At this point, your Nationwide FlexDirect balance will stand at £3,500.  

Step 6: Circulate it between your other accounts 

Next, transfer £1,000 from your Nationwide FlexDirect account to your TSB Plus account. This account offers 5% interest on deposits up to £2,000. The minimum monthly deposit on TSB's Plus account is £500 a month, so your transfer has met this requirement, meaning you have just earned 5% on a further £2,000 of your savings. 

The balance on your TSB account will now stand at £3,000.

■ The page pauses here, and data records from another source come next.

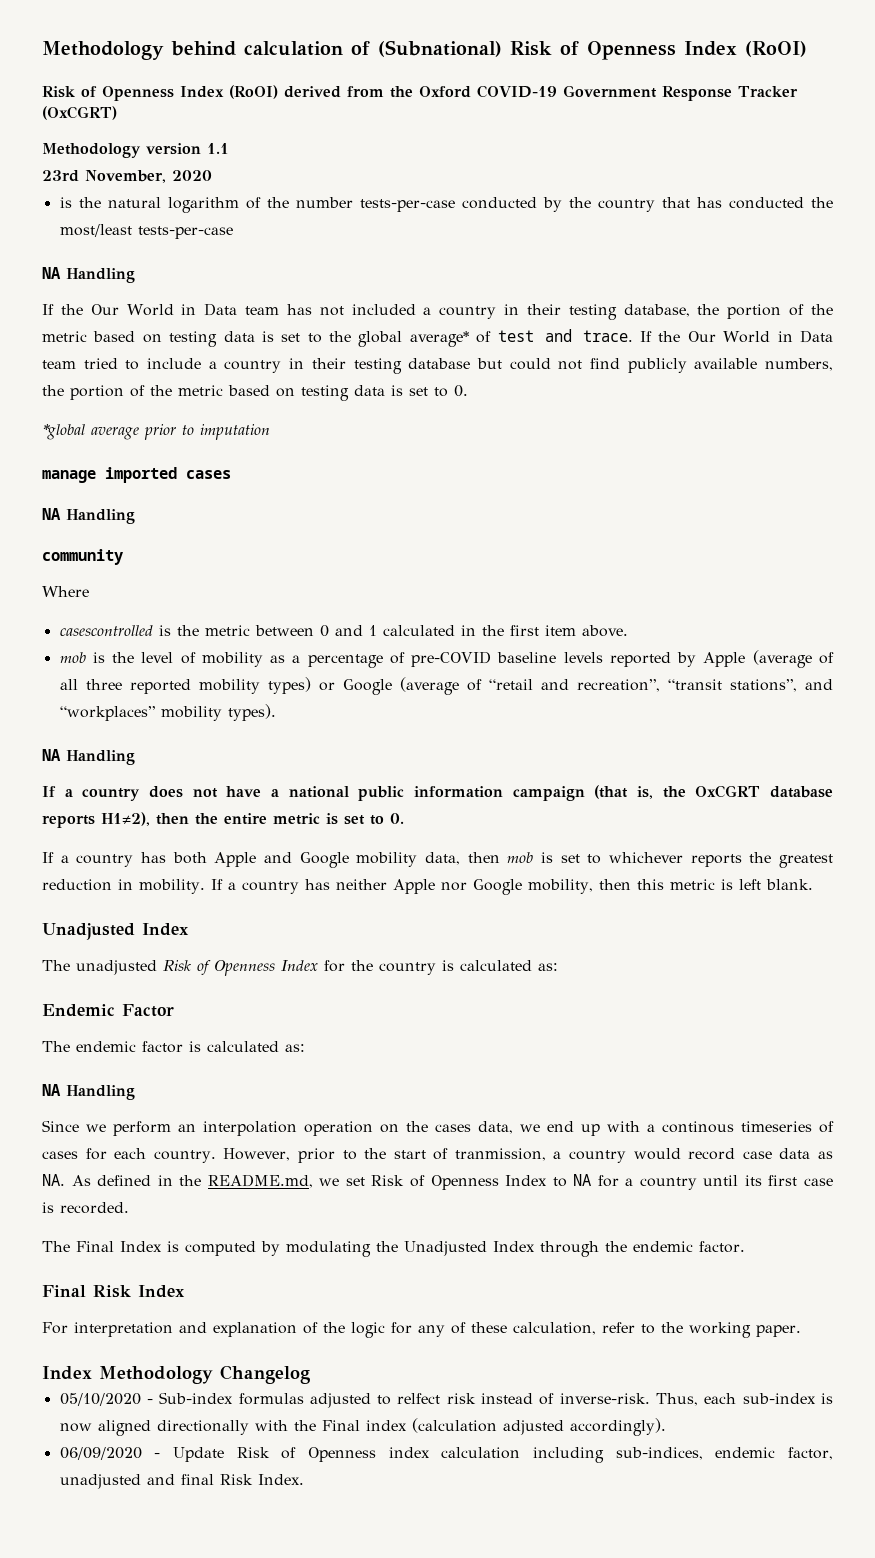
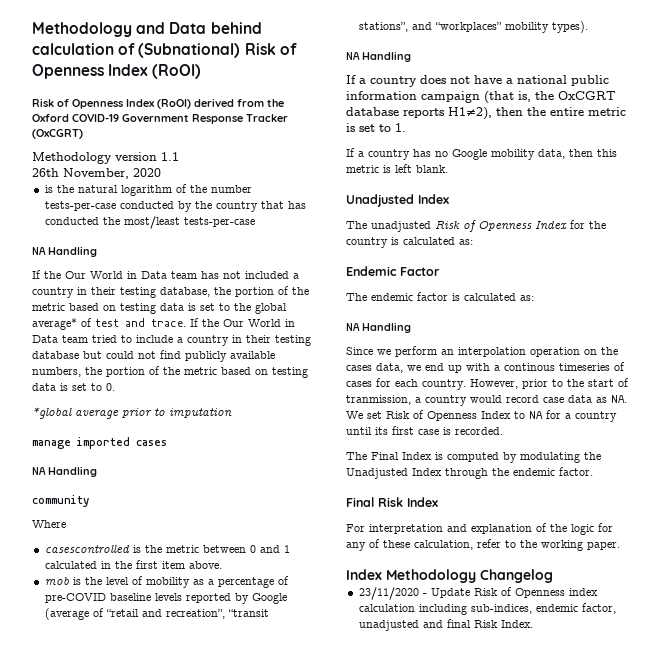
[42,41,164,60] Methodology -> [32,22,207,37] Methodology and Data
[42,170,79,182] 23rd -> [32,168,59,177] 26th
[703,650,834,668] [59,677,335,694] Apple (average of all three reported mobility types) or -> (249, 598) none
[390,813,404,824] [42,852,292,867] 0. // If a country has both Apple and -> [395,123,406,132] [346,148,448,160] 1. // If a country has no
[507,852,833,868] [42,879,631,895] mob is set to whichever reports the greatest reduction in mobility. If a country has neither Apple nor Google mobility, then -> (593, 153) none
[71,1174,340,1188] As defined in the README.md, we -> [346,411,363,419] We
[59,1392,833,1408] [59,1418,666,1436] [59,1447,142,1460] 05/10/2020 - Sub-index formulas adjusted to relfect risk instead of inverse-risk. Thus, each sub-index is now aligned directionally with the Final index (calculation adjusted accordingly). // 06/09/2020 -> [358,587,419,600] 23/11/2020

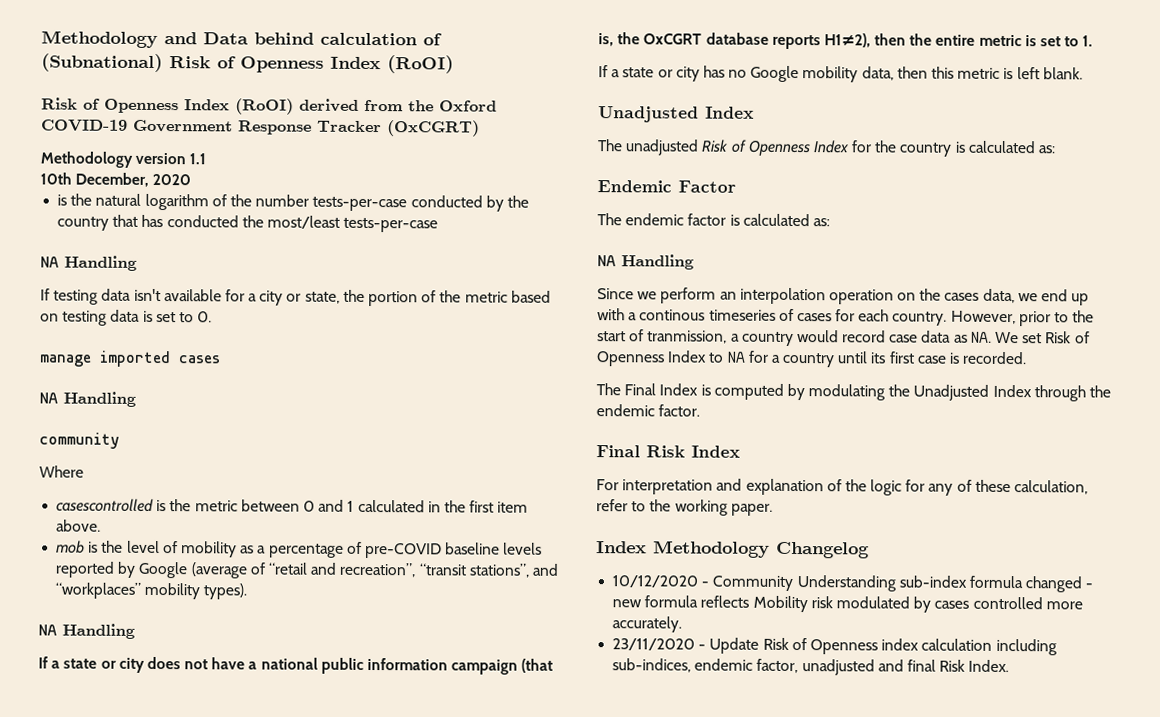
[32,168,129,179] 26th November, -> [40,172,150,187] 10th December,
[44,271,299,279] [32,286,309,298] [32,303,287,314] [32,318,295,330] [32,335,311,346] [32,350,275,362] [32,367,81,377] the Our World in Data team has not included a country in their testing database, the portion of the metric based on testing data is set to the global average* of test and trace. If the Our World in Data team tried to include a country in their testing database but could not find publicly available numbers, -> [53,288,340,306] testing data isn't available for a city or state,
[32,407,232,419] // *global average prior to imputation -> (213, 317) none
[370,76,417,87] country -> [63,657,145,673] state or city
[368,149,410,160] country -> [622,66,700,82] state or city
(553, 576) none -> [612,575,1094,593] [612,595,1083,613] [612,616,683,633] // 10/12/2020 - Community Understanding sub-index formula changed - new formula reflects Mobility risk modulated by cases controlled more accurately.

Step 7: Transfer it back to your main account

Finally transfer £1,000 from your TSB Plus account back into your main Halifax Reward account, along with any interest you have earned. 

You have just earned 5% interest on a total savings pot of £4,500.

Step 8: Repeat steps 5 to 7 each month

Repeat steps 5 to 7 each month, ensuring you meet the requirements of all the accounts and earn the most interest possible on the whole £5,500.

It’s worth remembering that although this approach can be effective, you should consider using up your tax-free Isa allowance first.